Третий деятель на неудобный вопрос отбарабанил развернутый монолог, очевидно, продуманный:
— Из недр ГУЛАГа ничего не поступало. С оказией действительно приносили как-то, прорываясь через швейцаров. Одно письмо бросили в почтовый ящик.
Количество совершенно ничтожное! Писали-то густо, почти каждый зек хоть разок да отметился, а в почтовом ящике пусто. Обратный адрес подводил. Почтовые отделения находились под особым и неусыпным надзором госбезопасности.

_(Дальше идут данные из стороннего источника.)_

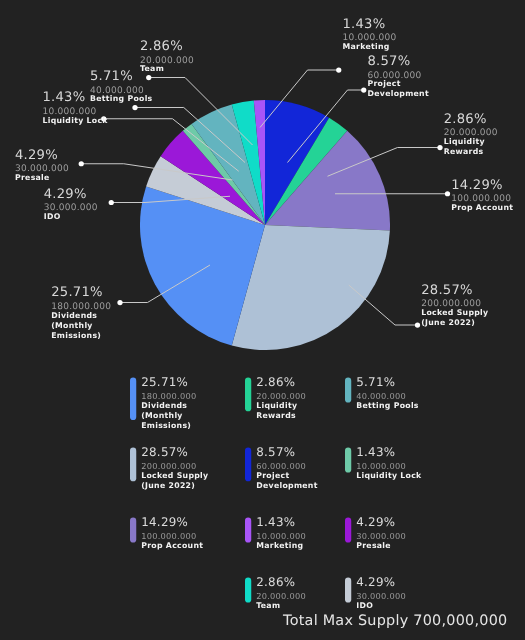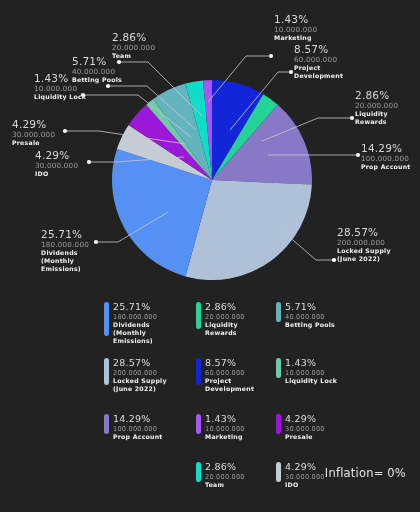"Inflation= 0%" div.foot { html: <div>Inflation= 0%</div> -> none }
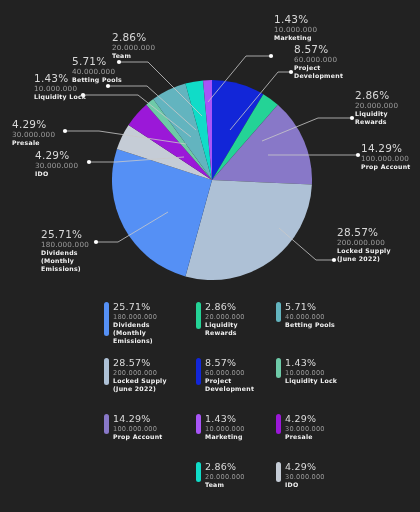"Total Max Supply 700,000,000" div.foot { html: none -> <div>Total Max Supply 700,000,000</div> }
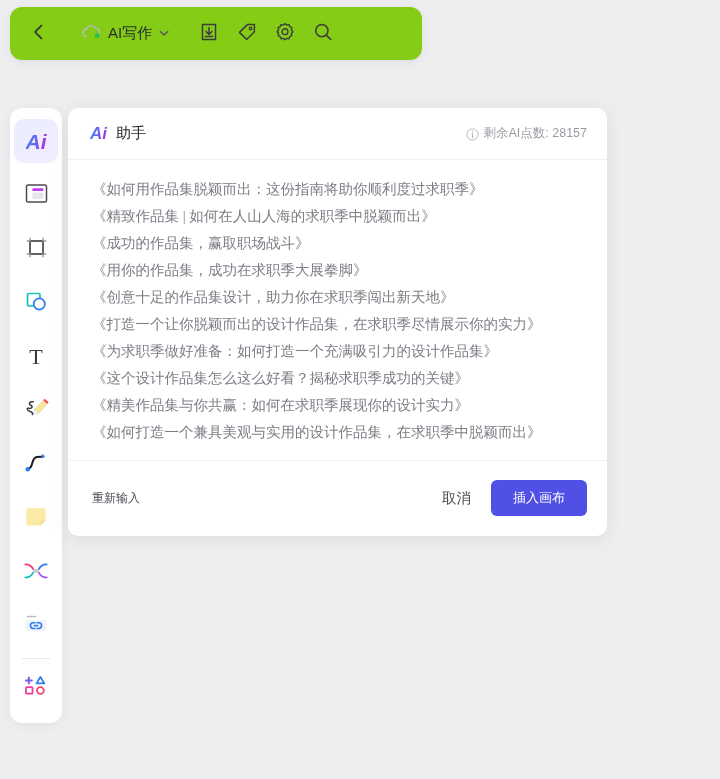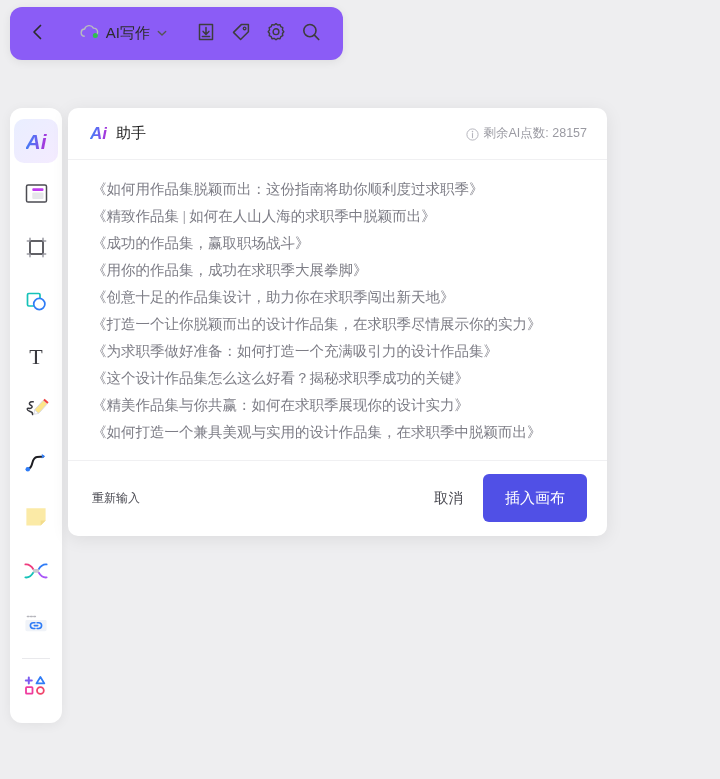"AI写作" #top-toolbar { background: #8b5cf6 -> #84cc16; width: 333px -> 412px }
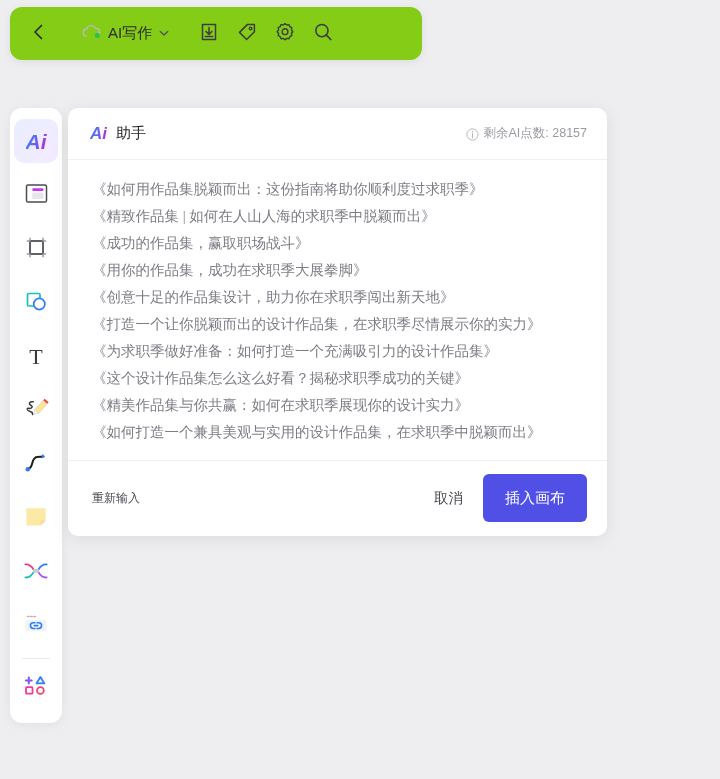"插入画布" #insert-canvas-button { font-size: 15px -> 13px; height: 48px -> 36px }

— При Сталине цензура, созданная по гоголевской модели, функционировала бесперебойно. Никто ведь из связистов ни за что не отвечал. Часто целые пачки писем находили на помойках. Даже в газетах о подобных случаях писали. Помню, сам читал в «Литературке». Начальник почтового отделения мог слететь с работы, если пропустил подозрительное письмо. Вот как обстояли дела! Наши Иваны Кузьмичи Шпекины без всяких угрызений совести, по праву почтмейстеров, изымали конверты и сразу переправляли органам, а те уже решали, отправлять в Кремль или оставлять у себя. Существовал главный почтовый ящик страны на Красной площади. В него бросали прошения. Но и там свирепствовал контроль. Что-то просачивалось, иначе — как? Хозяину надо докладывать. Вот Поскребышев и учредил специальную группу — она и отбирала почту для вождя. Если я делал запрос, а я их делал, правда очень редко, то инстанция, в свою очередь, требовала переслать письмо, сообщить дату отправления и дату прибытия, а также дату получения адресатом или регистрации. Так контролировался способ доставки. Если штампа нет — значит, из рук в руки, что утяжеляло судьбу отправителя. От тех, кого обвиняли, в КРТД, работе на иностранные разведки и прочей чепухе, от эсеров, троцкистов и членов молодежных подпольных групп я просьб никогда в руках не держал. Вот мне рассказывали, что к изданию готовятся письма дочки Цветаевой к Пастернаку. Как они попадали в Переделкино? Непонятно! Подозреваю, что органы были в том по какой-то причине заинтересованы. Или информацию извлекали, или демонстрировали, что сосланная жива и здорова. В общем, такого рода письма достигали Москвы редко и только по желанию администрации. При Хрущеве положение, конечно, изменилось, но не для всех. Северные и казахстанские лагеря по-прежнему оставались на замке. Там в разных местах вспыхивали бунты. Какая уж тут почта! Но почтовый поток после 1953 года возрос в тысячи раз, не сравнить с тем, как слали письма при Сталине. Так что послания из ГУЛАГа в обход официальных властей скорее легенда. В прокуратуру жаловались, к Сталину обращались, в министерство текли всякие доносы и запросы, а к депутатам чрезвычайно редко гулаговские челобитные добирались. К писателям чаще народ стучался: кто к Шолохову, кто к Симонову. Фадеева как-то и почему-то не затрудняли. Но писатели едины в двух лицах были, вроде двуликих янусов. В МГБ они не толкались.